● **Your goal**:
In this exercise, retype exactly and only the lines from the top of the entries below through the line that holds "discount: none -> 8% = 3046.00", omitting pictures.

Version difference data
************
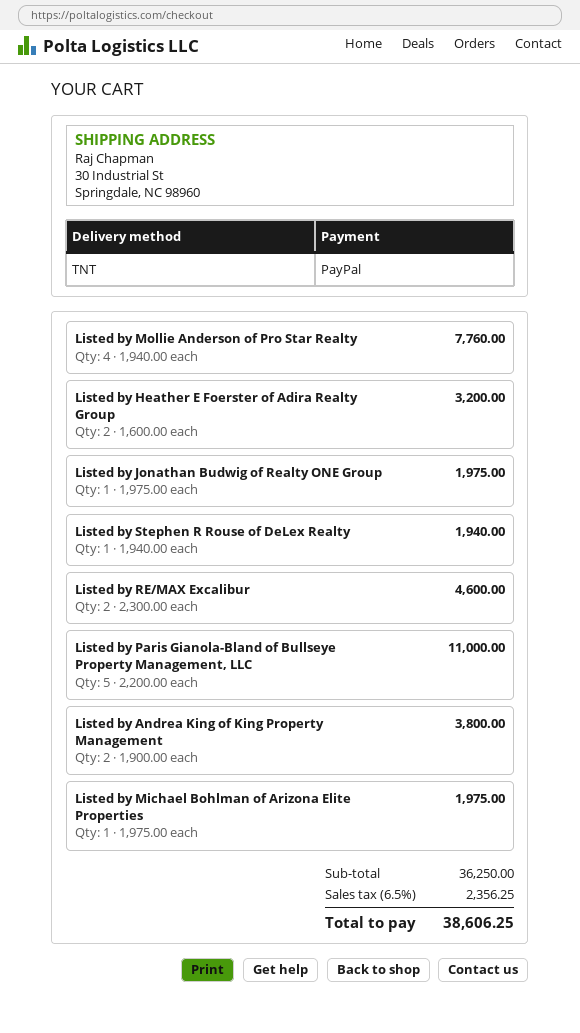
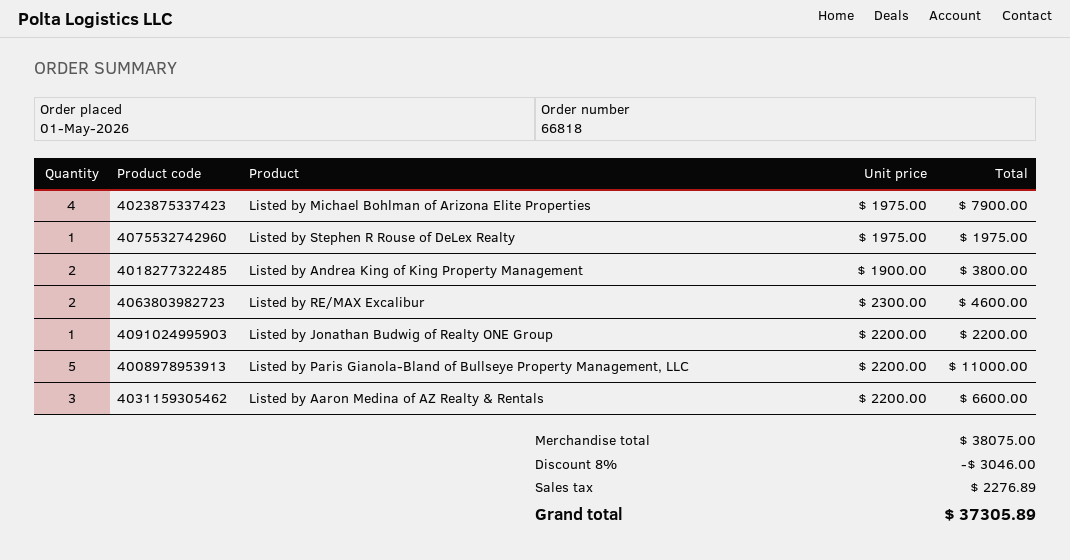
Listed by Mollie Anderson of Pro Star Realty: 4 x 1940.00 = 7760.00 -> none
Listed by Heather E Foerster of Adira Realty Group: 2 x 1600.00 = 3200.00 -> none
Listed by Jonathan Budwig of Realty ONE Group: 1 x 1975.00 = 1975.00 -> 1 x 2200.00 = 2200.00
Listed by Stephen R Rouse of DeLex Realty: 1 x 1940.00 = 1940.00 -> 1 x 1975.00 = 1975.00
Listed by Michael Bohlman of Arizona Elite Properties: 1 x 1975.00 = 1975.00 -> 4 x 1975.00 = 7900.00
Listed by Aaron Medina of AZ Realty & Rentals: none -> 3 x 2200.00 = 6600.00
subtotal: 36250.00 -> 38075.00
discount: none -> 8% = 3046.00
tax: 2356.25 -> 2276.89
total: 38606.25 -> 37305.89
************
● **Answer to the problem**:
Listed by Mollie Anderson of Pro Star Realty: 4 x 1940.00 = 7760.00 -> none
Listed by Heather E Foerster of Adira Realty Group: 2 x 1600.00 = 3200.00 -> none
Listed by Jonathan Budwig of Realty ONE Group: 1 x 1975.00 = 1975.00 -> 1 x 2200.00 = 2200.00
Listed by Stephen R Rouse of DeLex Realty: 1 x 1940.00 = 1940.00 -> 1 x 1975.00 = 1975.00
Listed by Michael Bohlman of Arizona Elite Properties: 1 x 1975.00 = 1975.00 -> 4 x 1975.00 = 7900.00
Listed by Aaron Medina of AZ Realty & Rentals: none -> 3 x 2200.00 = 6600.00
subtotal: 36250.00 -> 38075.00
discount: none -> 8% = 3046.00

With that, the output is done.